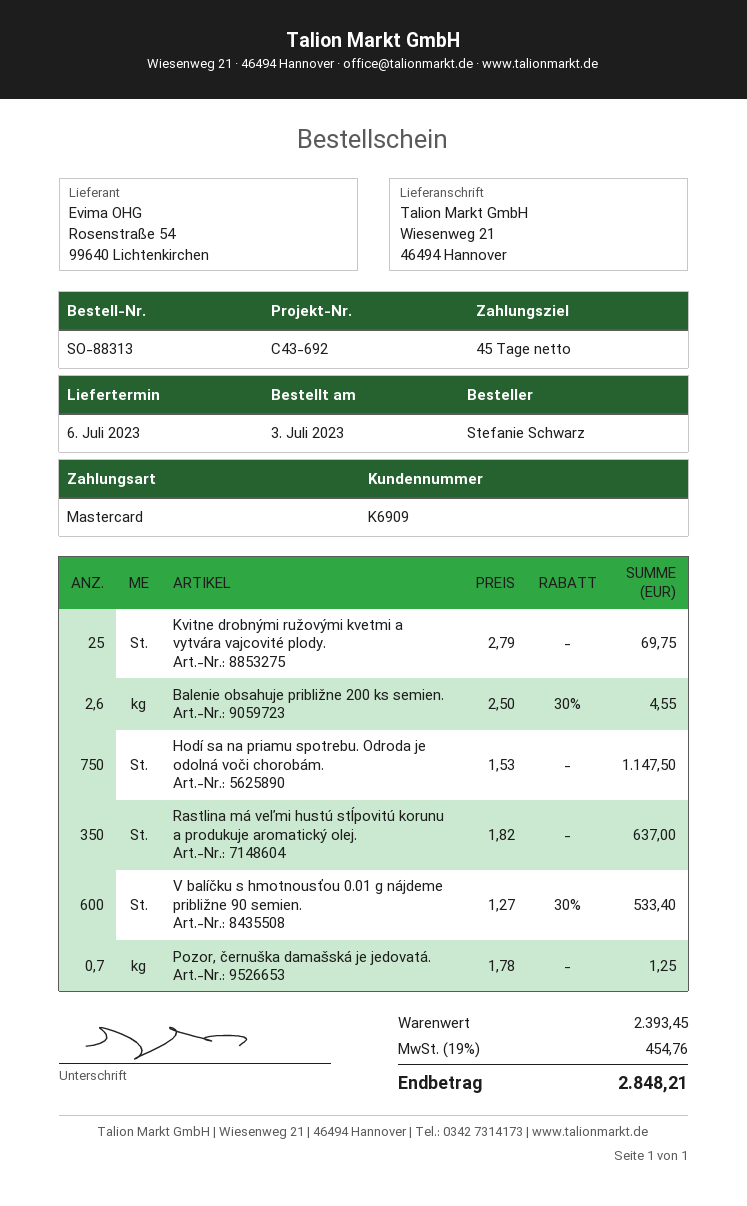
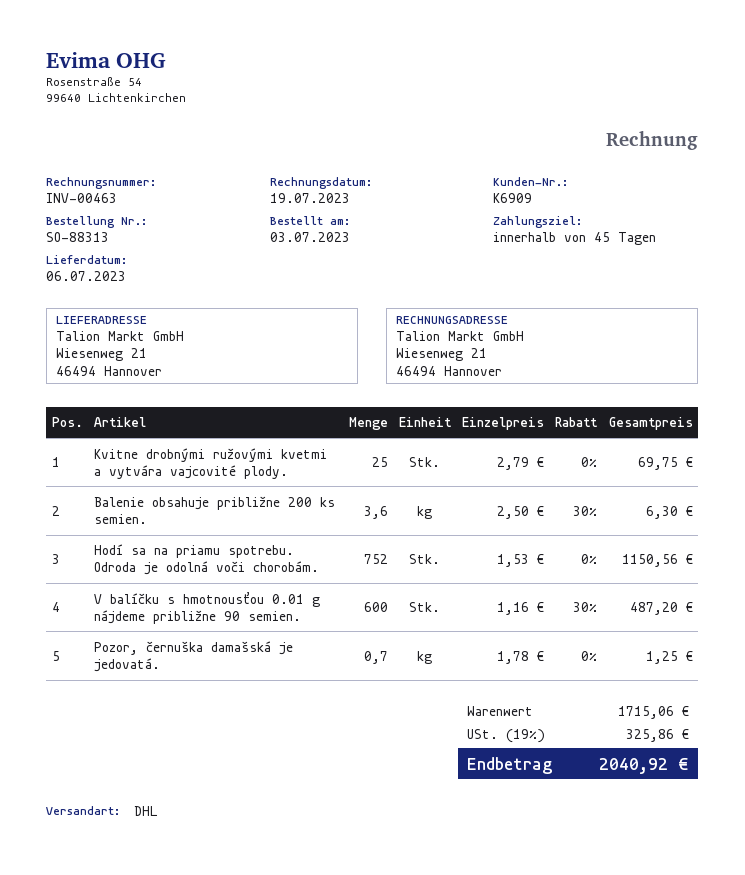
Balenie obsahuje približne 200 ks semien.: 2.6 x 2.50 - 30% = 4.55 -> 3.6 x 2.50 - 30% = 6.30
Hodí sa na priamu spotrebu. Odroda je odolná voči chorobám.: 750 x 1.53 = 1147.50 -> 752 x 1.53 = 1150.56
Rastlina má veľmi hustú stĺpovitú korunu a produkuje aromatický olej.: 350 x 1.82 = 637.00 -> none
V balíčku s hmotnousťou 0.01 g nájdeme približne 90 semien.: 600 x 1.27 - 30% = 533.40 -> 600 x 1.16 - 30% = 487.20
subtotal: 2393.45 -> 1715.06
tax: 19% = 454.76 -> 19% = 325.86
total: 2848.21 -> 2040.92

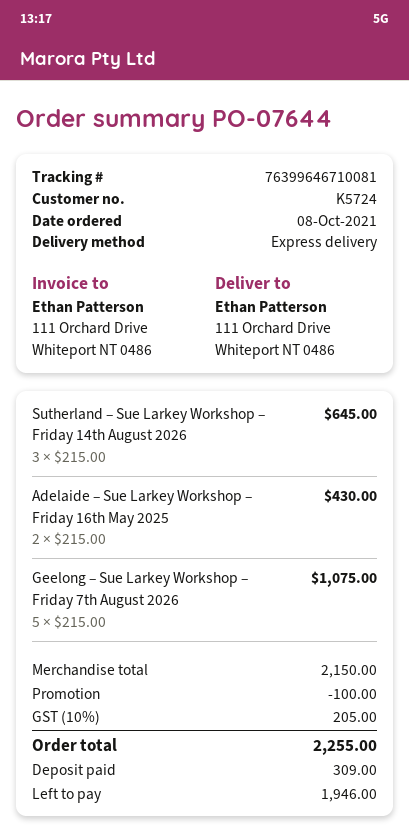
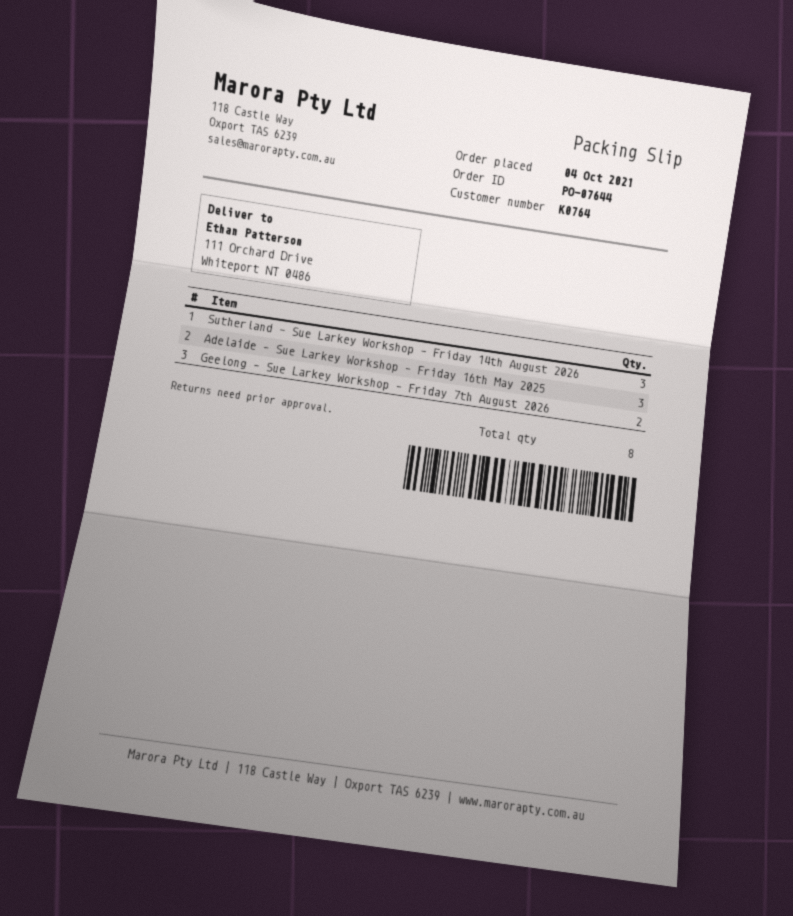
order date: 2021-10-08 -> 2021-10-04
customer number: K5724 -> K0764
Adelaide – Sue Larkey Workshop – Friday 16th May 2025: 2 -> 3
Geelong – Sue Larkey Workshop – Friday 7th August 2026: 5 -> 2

### EXERCISE DETAILS
Leave out the pictures and print every line of the data exactly.

### EXPECTED ANSWER
Balenie obsahuje približne 200 ks semien.: 2.6 x 2.50 - 30% = 4.55 -> 3.6 x 2.50 - 30% = 6.30
Hodí sa na priamu spotrebu. Odroda je odolná voči chorobám.: 750 x 1.53 = 1147.50 -> 752 x 1.53 = 1150.56
Rastlina má veľmi hustú stĺpovitú korunu a produkuje aromatický olej.: 350 x 1.82 = 637.00 -> none
V balíčku s hmotnousťou 0.01 g nájdeme približne 90 semien.: 600 x 1.27 - 30% = 533.40 -> 600 x 1.16 - 30% = 487.20
subtotal: 2393.45 -> 1715.06
tax: 19% = 454.76 -> 19% = 325.86
total: 2848.21 -> 2040.92

order date: 2021-10-08 -> 2021-10-04
customer number: K5724 -> K0764
Adelaide – Sue Larkey Workshop – Friday 16th May 2025: 2 -> 3
Geelong – Sue Larkey Workshop – Friday 7th August 2026: 5 -> 2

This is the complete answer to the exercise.